◆ **What this task involves**
When you retype the entries, keep each one exact and leave out the pictures.
»»
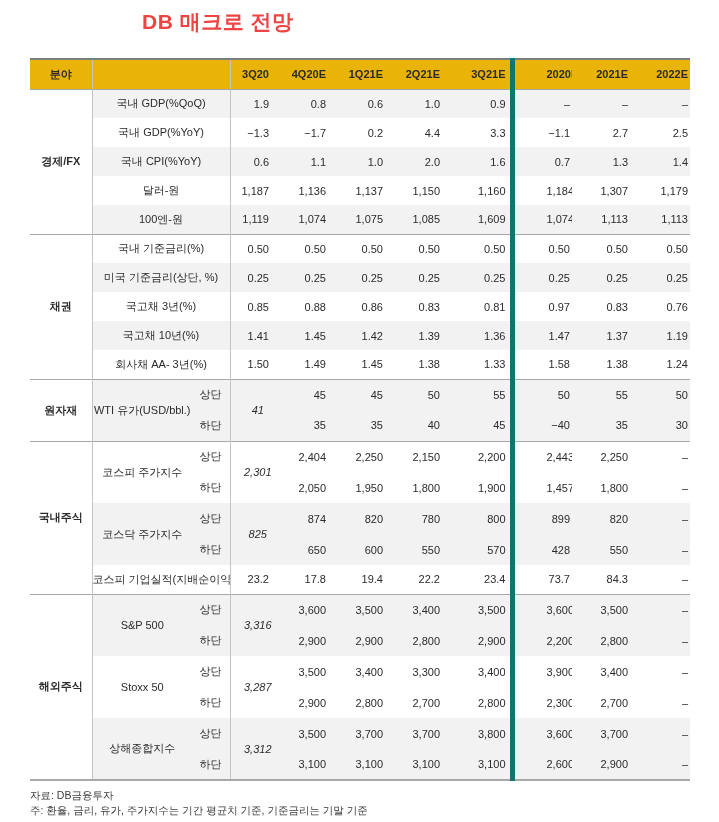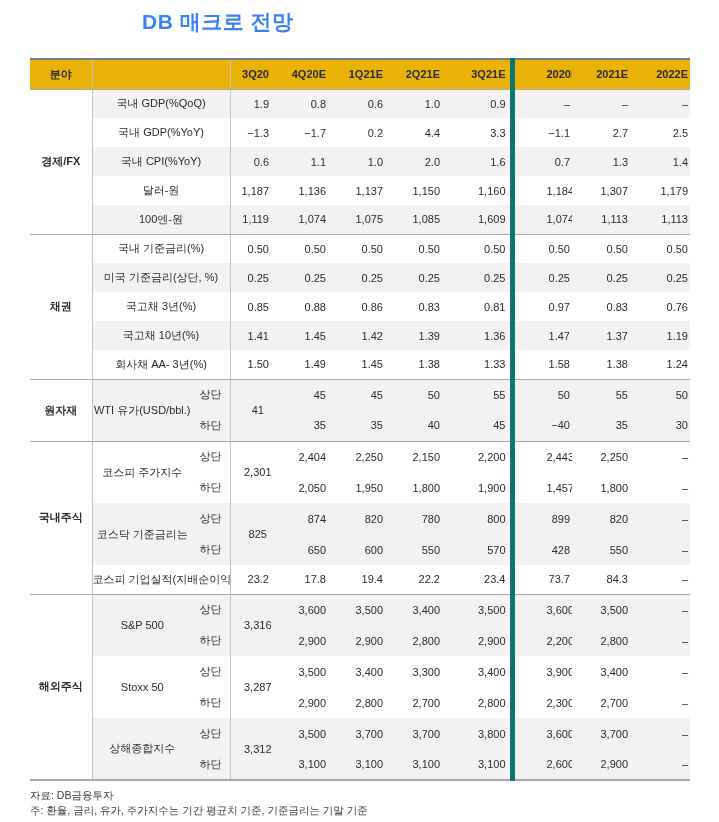--- a/index.html
+++ b/index.html
@@ -11,7 +11,7 @@
   }
   .title {
     position: absolute; left: 142px; top: 8px;
-    font-size: 21px; font-weight: bold; color: #3b82f6;
+    font-size: 21px; font-weight: bold; color: #ef4444;
     letter-spacing: 0.5px; white-space: nowrap;
   }
   table.macro {

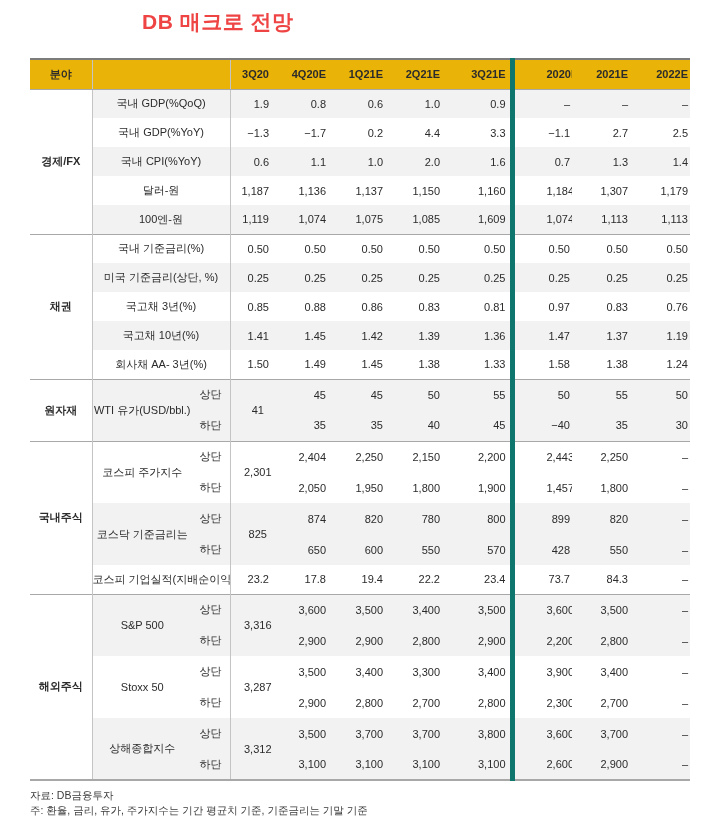--- a/index.html
+++ b/index.html
@@ -40,7 +40,7 @@
   .num { text-align: right; padding-right: 16px; }
   .tight { padding-right: 4px; }
   .a { text-align: right; padding-right: 2px; }
-  td.merged { text-align: center; padding: 12px; }
+  td.merged { text-align: center; padding: 12px; font-style: italic; }
   .footer-line {
     position: absolute; left: 30px;
     font-size: 10.5px; color: #3a3a3a; white-space: nowrap;

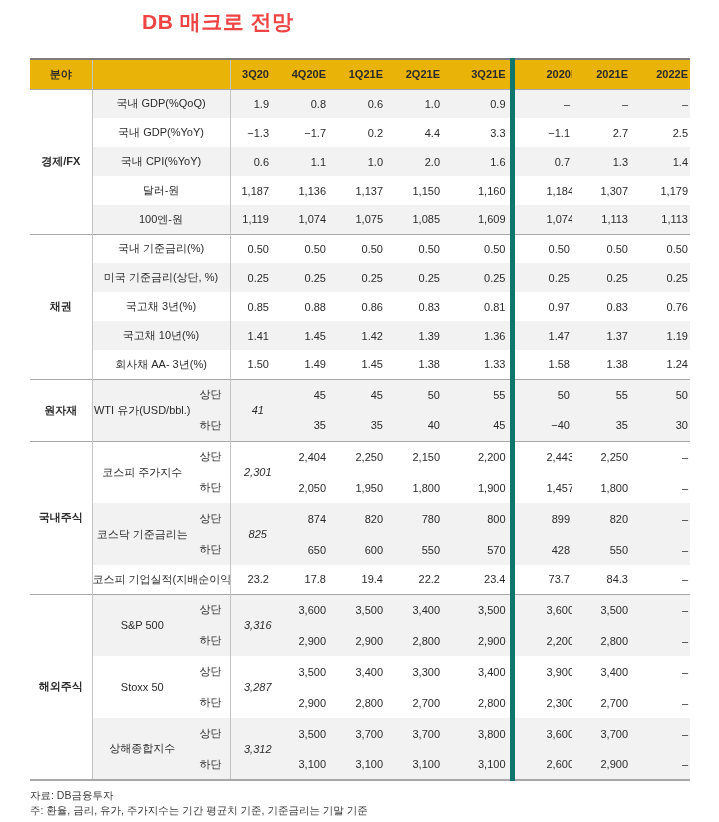--- a/index.html
+++ b/index.html
@@ -241,7 +241,7 @@
         <td class="a">–</td>
       </tr>
       <tr class="half odd">
-        <td class="lbl" rowspan="2">코스닥 기준금리는</td>
+        <td class="lbl" rowspan="2">코스닥 주가지수</td>
         <td class="sub">상단</td>
         <td class="merged" rowspan="2">825</td>
         <td class="num">874</td>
««
◆ **Exercise response**
--- a/index.html
+++ b/index.html
@@ -11,7 +11,7 @@
   }
   .title {
     position: absolute; left: 142px; top: 8px;
-    font-size: 21px; font-weight: bold; color: #3b82f6;
+    font-size: 21px; font-weight: bold; color: #ef4444;
     letter-spacing: 0.5px; white-space: nowrap;
   }
   table.macro {

--- a/index.html
+++ b/index.html
@@ -40,7 +40,7 @@
   .num { text-align: right; padding-right: 16px; }
   .tight { padding-right: 4px; }
   .a { text-align: right; padding-right: 2px; }
-  td.merged { text-align: center; padding: 12px; }
+  td.merged { text-align: center; padding: 12px; font-style: italic; }
   .footer-line {
     position: absolute; left: 30px;
     font-size: 10.5px; color: #3a3a3a; white-space: nowrap;

--- a/index.html
+++ b/index.html
@@ -241,7 +241,7 @@
         <td class="a">–</td>
       </tr>
       <tr class="half odd">
-        <td class="lbl" rowspan="2">코스닥 기준금리는</td>
+        <td class="lbl" rowspan="2">코스닥 주가지수</td>
         <td class="sub">상단</td>
         <td class="merged" rowspan="2">825</td>
         <td class="num">874</td>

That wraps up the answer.